Quanto a Dio, non scherziamo: oggi il culto dominante è quello della Scienza, che è poi un nome fittizio dietro cui nascondere il progresso. Richiamarsi a qualcosa di soprannaturale è ritenuto assurdo, ridicolo. La Chiesa va trasformandosi in una gigantesca Ong. L’Islam viene accettato soltanto se si presenta come «religione degli oppressi», ma appena rivendica uno spazio morale, viene rifiutato. I fedeli sono derisi, emarginati al limite della persecuzione.

Poi c’è la famiglia, forse il nemico principale del nuovo sistema. Come sostengo nel mio nuovo libro, Conservare l’anima. Manuale per aspiranti patrioti, (edito da Lindau), essa infastidisce il sistema dominante principalmente per tre motivi. Primo: la famiglia è (o dovrebbe essere) il luogo della gratuità, dell’amore senza secondi fini. È ovvio, dunque, che l’attuale regime – interamente basato sulla legge del profitto – la consideri fumo negli occhi. Tutto deve essere misurabile, tutto deve essere commerciabile: anche la vita.

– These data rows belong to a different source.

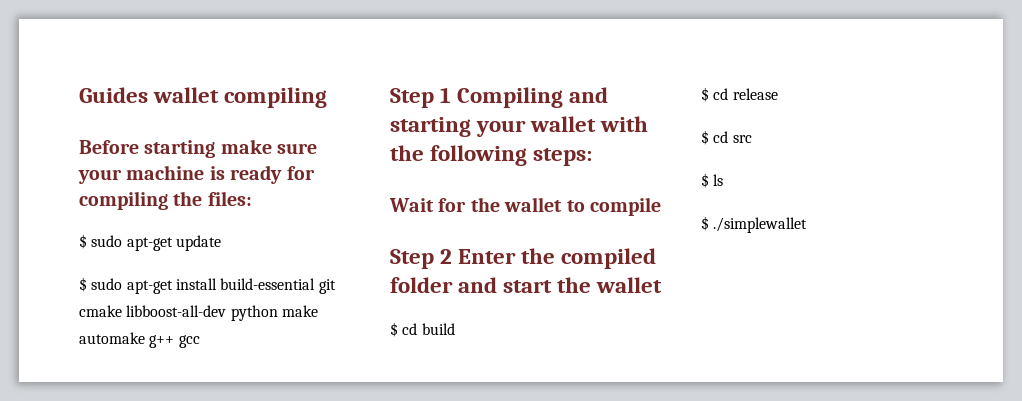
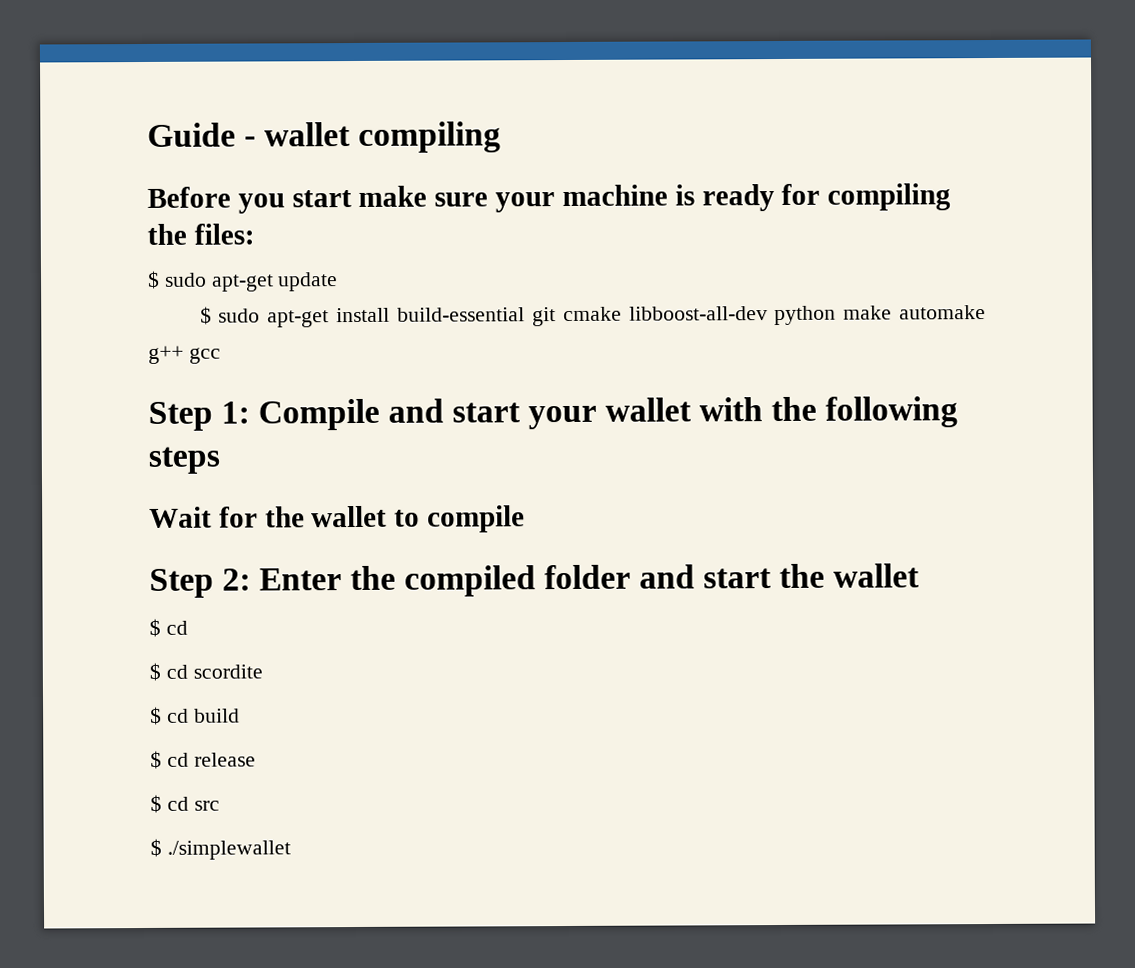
- Guides wallet compiling
+ Guide - wallet compiling
- Before starting make sure your machine is ready for compiling the files:
+ Before you start make sure your machine is ready for compiling the files:
- Step 1 Compiling and starting your wallet with the following steps:
+ Step 1: Compile and start your wallet with the following steps
- Step 2 Enter the compiled folder and start the wallet
+ Step 2: Enter the compiled folder and start the wallet
+ $ cd
+ $ cd scordite
- $ ls

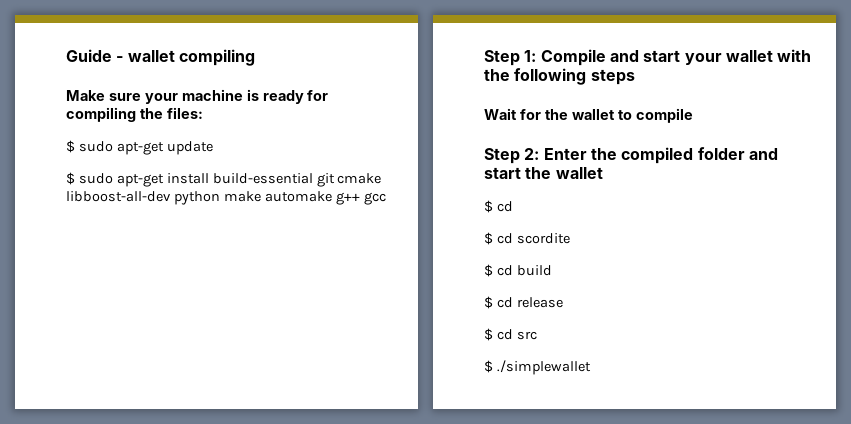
- Before you start make sure your machine is ready for compiling the files:
+ Make sure your machine is ready for compiling the files:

Persino la nascita non è più gratuita: la pratica dell’utero in affitto permette di acquistare bambini dietro pagamento e senza troppa fatica. Secondo motivo: la famiglia è il luogo della differenza. Si fonda sulla differenza tra i sessi, senza non può esistere. In famiglia facciamo la prima esperienza dell’altro: persone diverse da noi (genitori, fratelli, sorelle, parenti) cui però siamo legati, nel bene e nel male. Infine, la famiglia è il luogo in cui avviene il passaggio di consegne tra generazioni, il luogo in cui passato e presente convivono, il luogo in cui si concretizza la tradizione. Lo ha mostrato molto bene Marcello Veneziani in un saggio divenuto un classico: Di padre in figlio. Elogio della tradizione (Laterza).

Per queste tre ragioni, la famiglia è la prima cellula della comunità. La prima e indispensabile particella da cui poi si sviluppa tutto il corpo sociale. Colpire la famiglia significa distruggere la nazione intera, e con essa la cultura e l’identità dei popoli.
Dio, Patria e Famiglia sono stati presi d’assalto, e l’assalto è riuscito. Tutti, del resto, ricordano Monica Cirinnà del partito democratico scendere in piazza con l’odioso cartello: «Dio, patria, famiglia=vita di merda».

Ma ecco, all’orizzonte, il bagliore di speranza. L’opera di distruzione, infatti, non si è conclusa, è stata efficace ma non ha avuto pieno successo. La trinità di cui stiamo parlando non è stata completamente cancellata (oggi va di moda la cancellazione, appunto). No: è stata sostituita. Tolte le patrie e le identità forti, sono emerse miriadi di identità piccole e aggressive. L’orgoglio di essere italiani viene combattuto (si può esibire solo in occasione delle competizioni sportive), in compenso è esploso l’orgoglio nero, quello gay, quello vegano…

La comunità nazionale e le culture tradizionali sono osteggiate, le minuscole comunità proliferano. Dio spaventa, ma la «spiritualità» è ovunque diffusa, persino la Scienza assume connotati magici. Quanto alla famiglia, viene considerata un luogo di violenza e oppressione, ma chissà come mai anche i movimenti arcobaleno cercano di ricrearla proprio a partire dall’odiato modello «eteropatriarcale».

Che cosa significa tutto ciò? Che senza Dio, Patria e Famiglia non si può vivere, o si vive male. Acquisirne la consapevolezza è il primo passo per iniziare la ricostruzione di ciò che è stato distrutto. E che tuttavia, dentro i nostri cuori, sopravvive.